Predictions of, and calls for, the end of passwords have been ringing through the press for many years now. The first instance of this that Google can find is from Bill Gates in 2004 , although I suspect it wasn’t the first.
None the less, the experience of most people is that passwords remain a central, albeit frustrating, feature of their online lives.
Security Keys are another attempt address this problem―initially in the form of a second authentication factor but, in the future, potentially as a complete replacement. Security Keys have gotten more traction than many other attempts to solve this problem and this post exists to explain and, to some extent, advocate for them to a technical audience.
Very briefly, Security Keys are separate pieces of hardware capable of generating public/private key pairs and signing with them. By being separate, they can hopefully better protect those keys than a general purpose computer can, and they can be moved between devices to serve as a means of safely authorising multiple devices. Most current examples attach via USB , but NFC and Bluetooth devices also exist.
Contrasts with existing solutionsSecurity Keys are not the first attempt at solving the problems of passwords, but they do have different properties than many of the other solutions.

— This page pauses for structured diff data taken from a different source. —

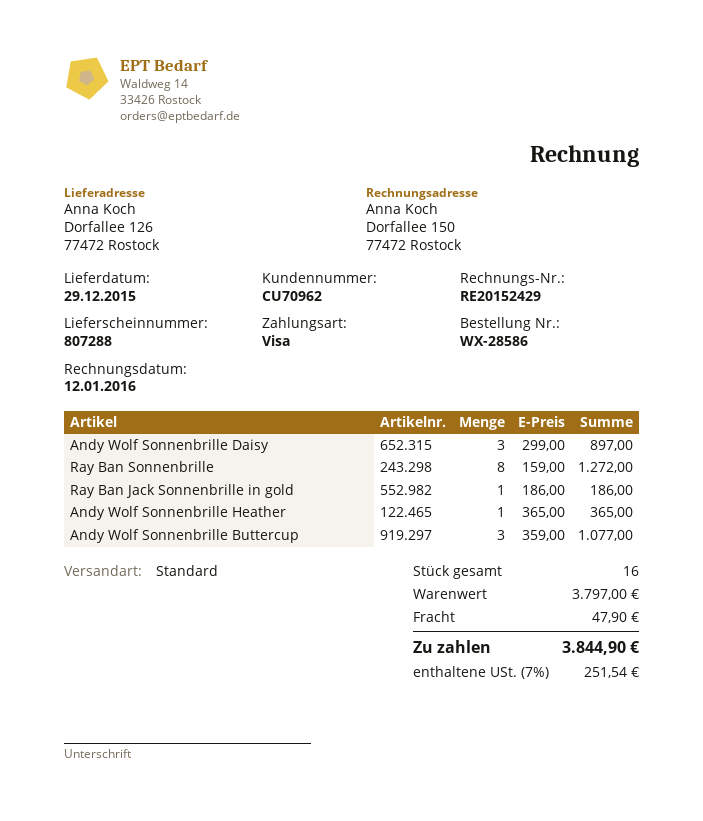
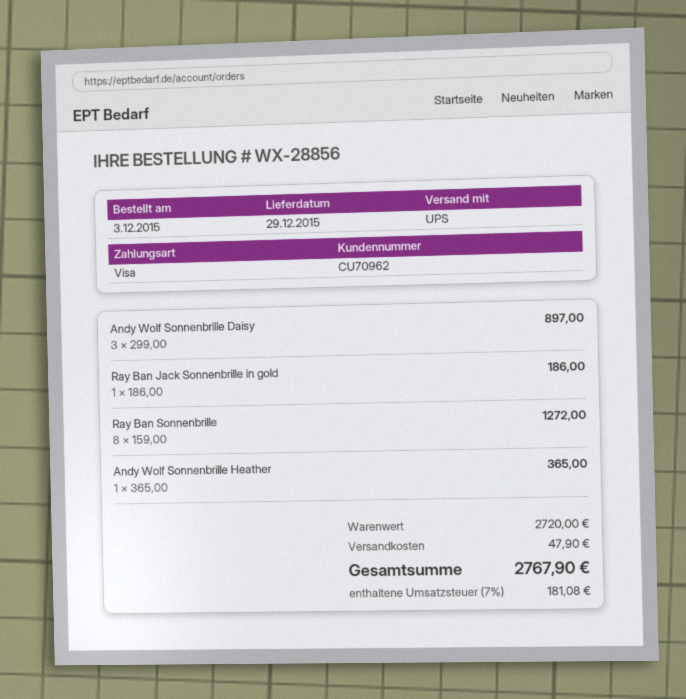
order number: WX-28586 -> WX-28856
shipping method: standard -> UPS
Andy Wolf Sonnenbrille Buttercup: 3 x 359.00 = 1077.00 -> none
subtotal: 3797.00 -> 2720.00
tax: 7% = 251.54 -> 7% = 181.08
total: 3844.90 -> 2767.90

One common form of second factor authentication is TOTP / HOTP . This often takes the form of an app on the user’s phone (e.g. Google Authenticator ) which produces codes that change every minute or so. It can also take the form of a token with an LCD display to show such codes (e.g. RSA SecurID ).
These codes largely solve the problem of password reuse between sites as different sites have different seed values. Thus stealing the password (and/or seed) database from one site no longer compromises accounts at other sites, as is the case with passwords.
However, these codes are still phishable: the user may be tricked into entering their password and code on a fake site, which can promptly forward them to the real site and impersonate the user. The codes may also be socially engineered as they can be read over the phone etc by a confused user.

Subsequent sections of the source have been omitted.